**What you need to do:**
Report only how many lines of the records contain the word "bottom".

*** Opening Exercise data ***

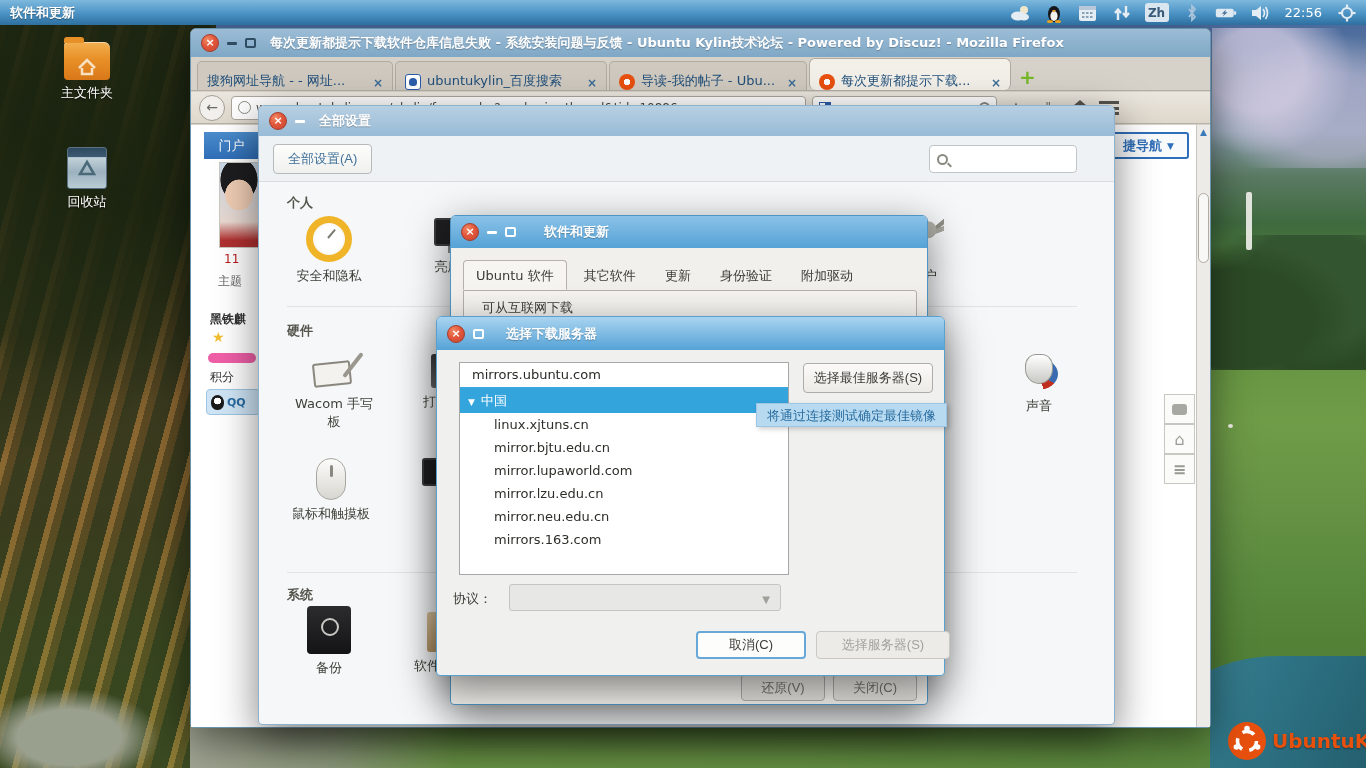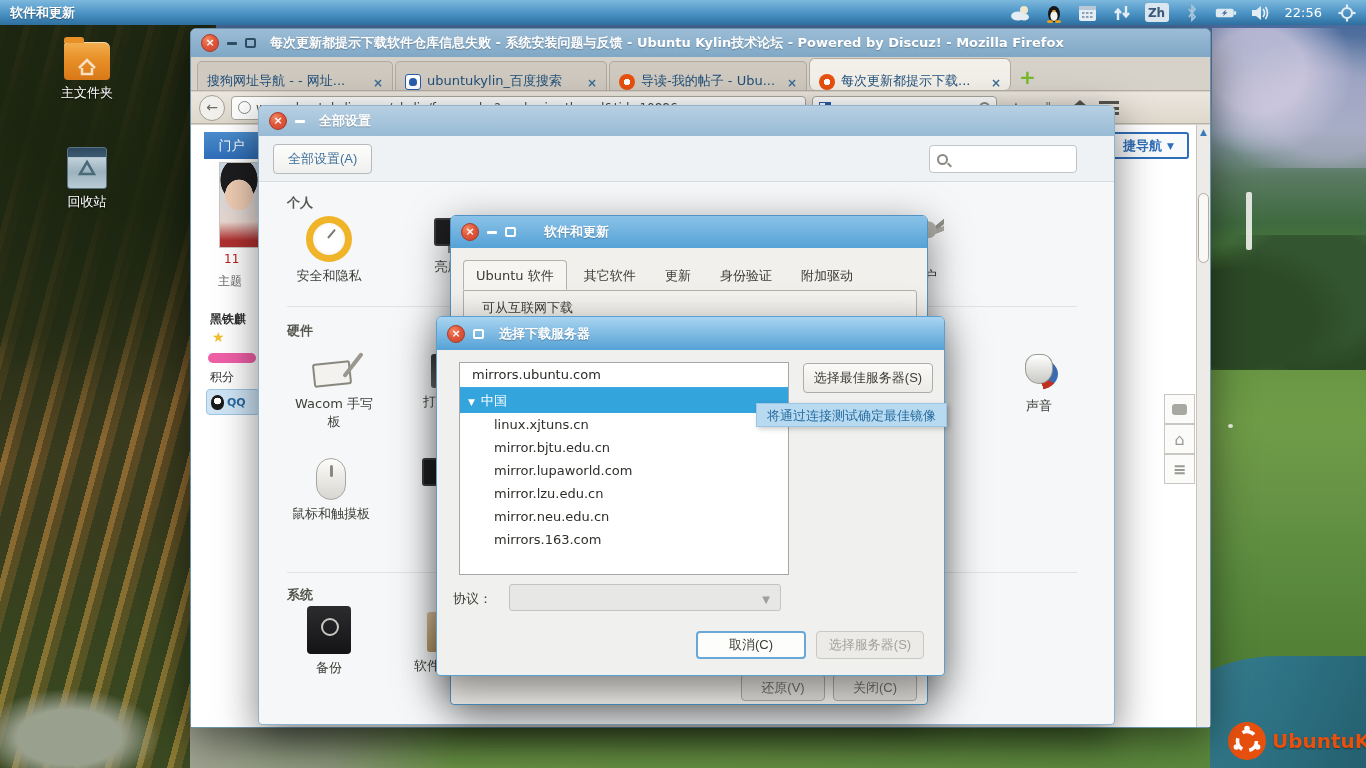--- a/index.html
+++ b/index.html
@@ -353,7 +353,7 @@
   <div class="titlebar" id="sv-title">
     <div class="closebtn">×</div>
     <div class="gmax"></div>
-    <div class="wtitle" style="margin-left:7px;">选择下载服务器</div>
+    <div class="wtitle" style="margin-left:14px;">选择下载服务器</div>
   </div>
   <div id="sv-list">
     <div id="sv-sel">mirrors.ubuntu.com</div>

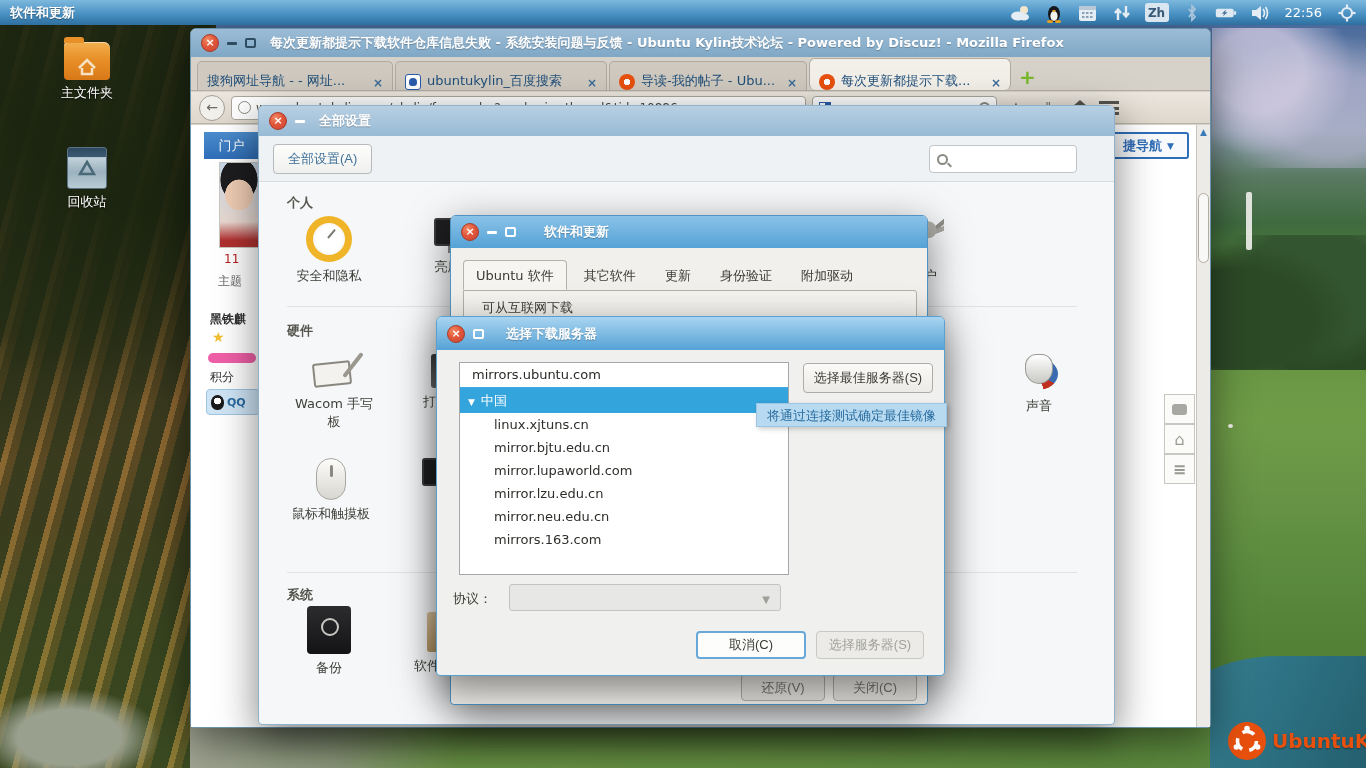--- a/index.html
+++ b/index.html
@@ -148,7 +148,7 @@
 #proto-combo { position:absolute; left:72px; top:267px; width:272px; height:27px; background:#e7e7e5; border:1px solid #c4c4c0; border-radius:3px; }
 #proto-combo .tri { position:absolute; right:10px; top:9px; color:#a0a09a; font-size:10px; }
 #sv-cancel { position:absolute; left:259px; top:314px; width:110px; height:28px; background:#fdfdfc; border:2px solid #68a8d8; border-radius:4px; color:#3c3c36; font-size:13px; }
-#sv-choose { position:absolute; left:379px; top:314px; width:108px; height:28px; background:#ecebe8; border:1px solid #cac8c4; border-radius:4px; color:#a2a29c; font-size:13px; }
+#sv-choose { position:absolute; left:379px; top:314px; width:134px; height:28px; background:#ecebe8; border:1px solid #cac8c4; border-radius:4px; color:#a2a29c; font-size:13px; }
 
 
 #logo { left:1228px; top:722px; display:flex; align-items:center; gap:6px; z-index:5; }

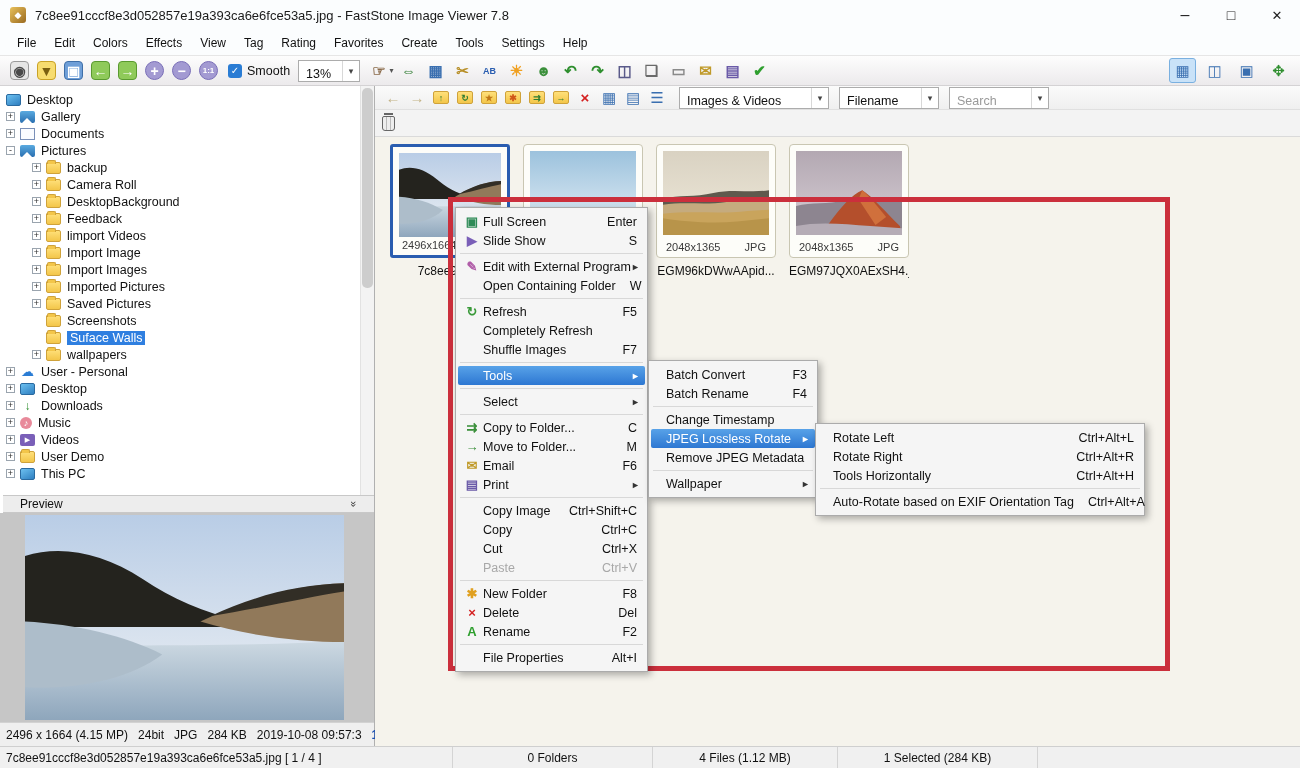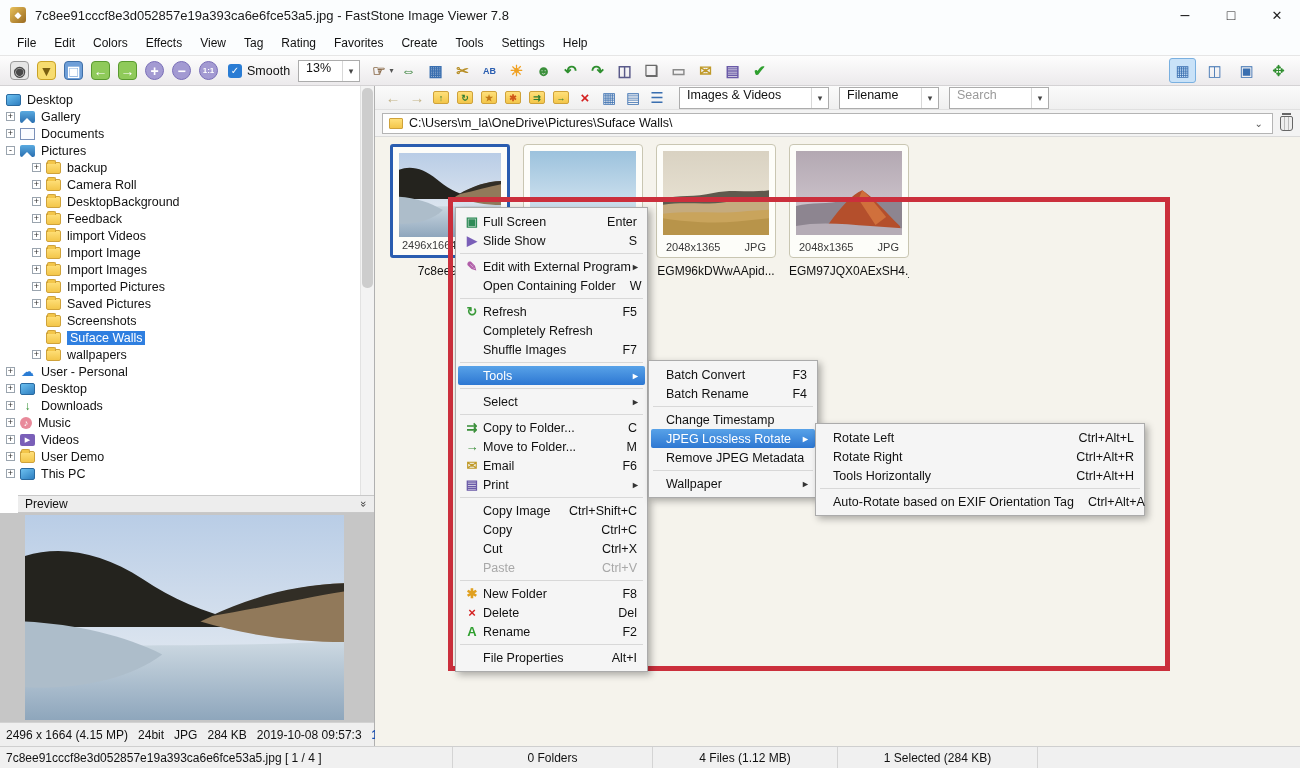--- a/index.html
+++ b/index.html
@@ -39,7 +39,7 @@
   .checkbox { width:14px; height:14px; border-radius:3px; background:#2a7cd4; color:#fff;
               display:flex; align-items:center; justify-content:center; font-size:10px; }
   .checkbox::after { content:"✓"; }
-  .combo { height:22px; background:#fff; border:1px solid #acacac; display:inline-flex; align-items:flex-start;
+  .combo { height:22px; background:#fff; border:1px solid #acacac; display:inline-flex; align-items:flex-end;
            font-size:12.5px; }
   .combo .val { padding:0 7px; flex:1; white-space:nowrap; overflow:hidden; }
   .combo .arrowbtn { width:17px; align-self:stretch; border-left:1px solid #d8d8d8; display:flex;

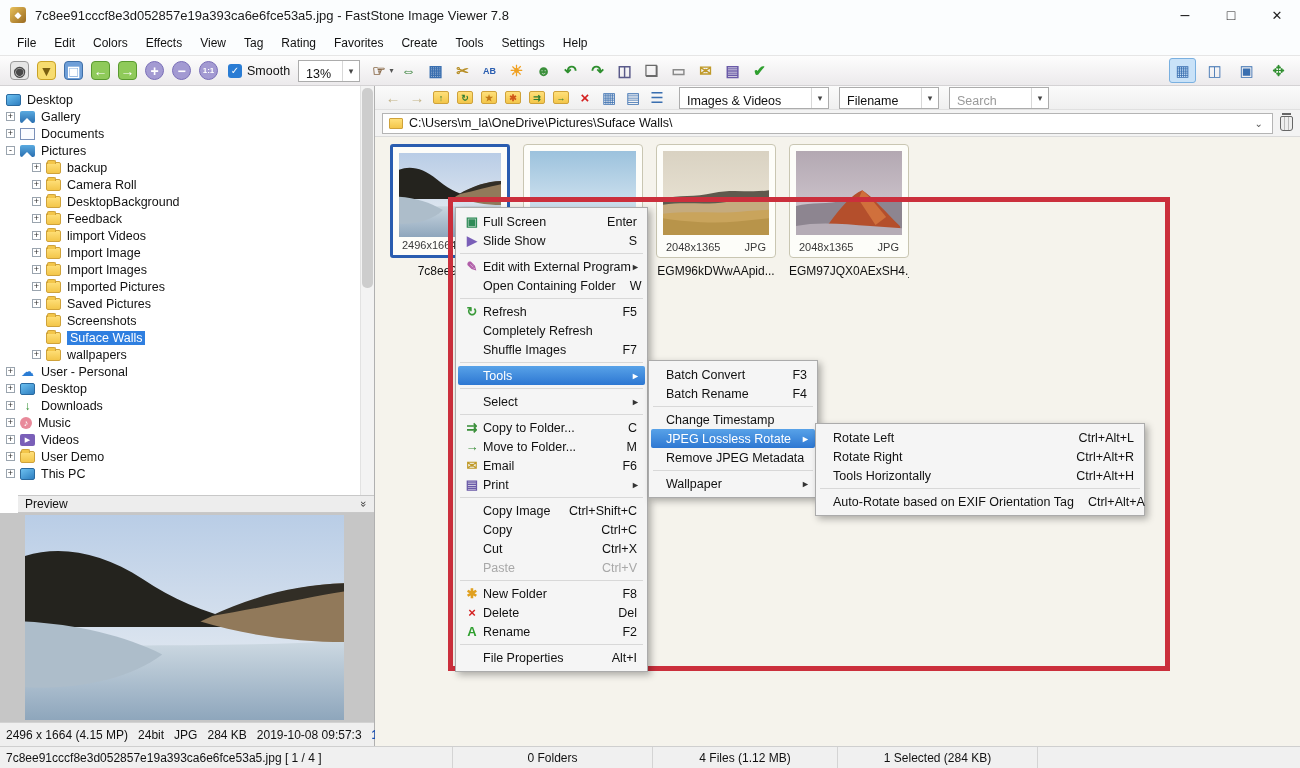--- a/index.html
+++ b/index.html
@@ -496,11 +496,6 @@
       </span>
     </div>
     <div class="addressbar">
-      <div class="addr-box">
-        <span class="addr-folder-icon"></span>
-        <span class="addr-text">C:\Users\m_la\OneDrive\Pictures\Suface Walls\</span>
-        <span class="addr-arrow"></span>
-      </div>
       <span class="trash"></span>
     </div>
     <div class="thumbs-area">

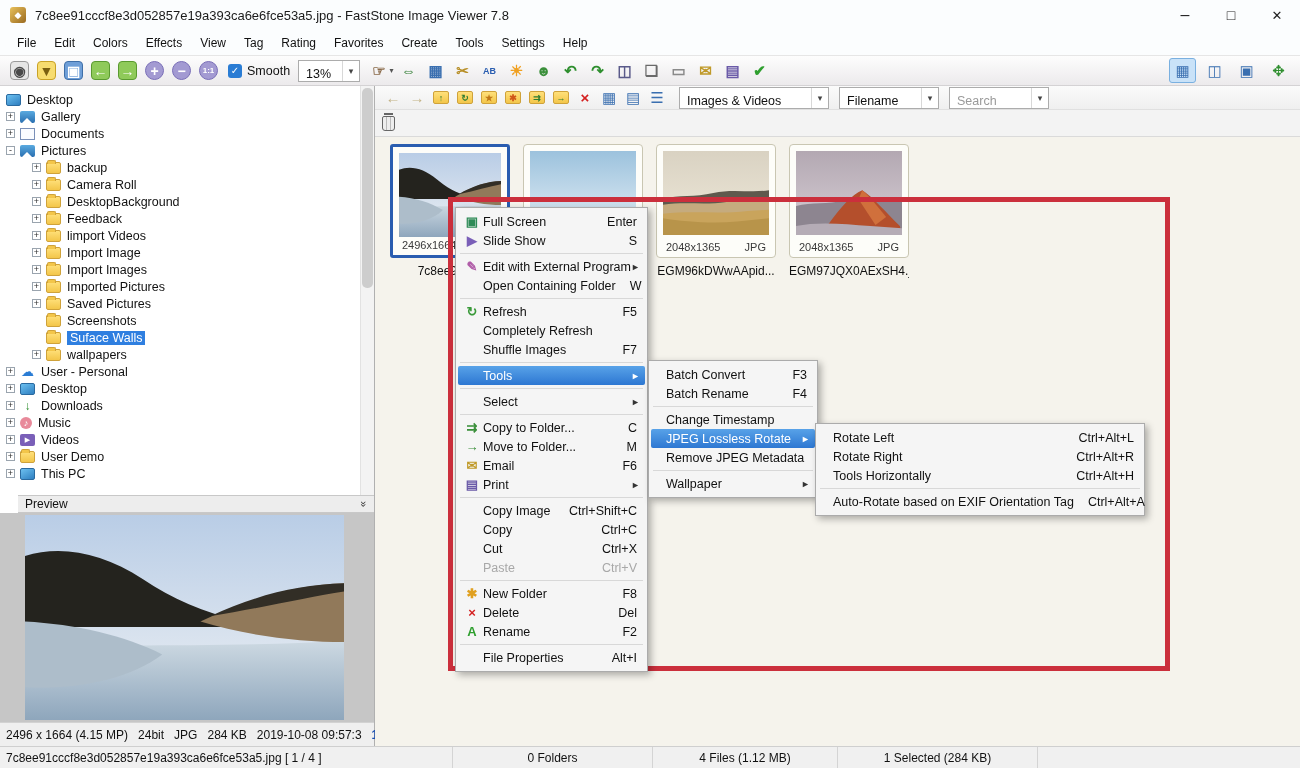--- a/index.html
+++ b/index.html
@@ -80,9 +80,9 @@
                  border-left:1px solid #e2e2e2; }
   .tree-thumb { position:absolute; top:2px; right:1px; width:11px; height:200px; background:#cdcdcd; border-radius:5px; }
 
-  .preview-header { position:absolute; top:409px; left:18px; right:0; height:18px; background:#ededed;
+  .preview-header { position:absolute; top:409px; left:3px; right:0; height:18px; background:#ededed;
                     border-top:1px solid #c8c8c8; border-bottom:1px solid #c8c8c8; font-size:12px;
-                    display:flex; align-items:center; padding:0 7px; }
+                    display:flex; align-items:center; padding:0 17px; }
   .chev { margin-left:auto; display:inline-block; transform:rotate(90deg); font-size:11px; color:#333; }
   .chev::after { content:"»"; }
   .preview-area { position:absolute; top:427px; left:0; right:0; bottom:24px; background:#c6c6c6; }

*** Closing Exercise data ***

**Result of the exercise:**
2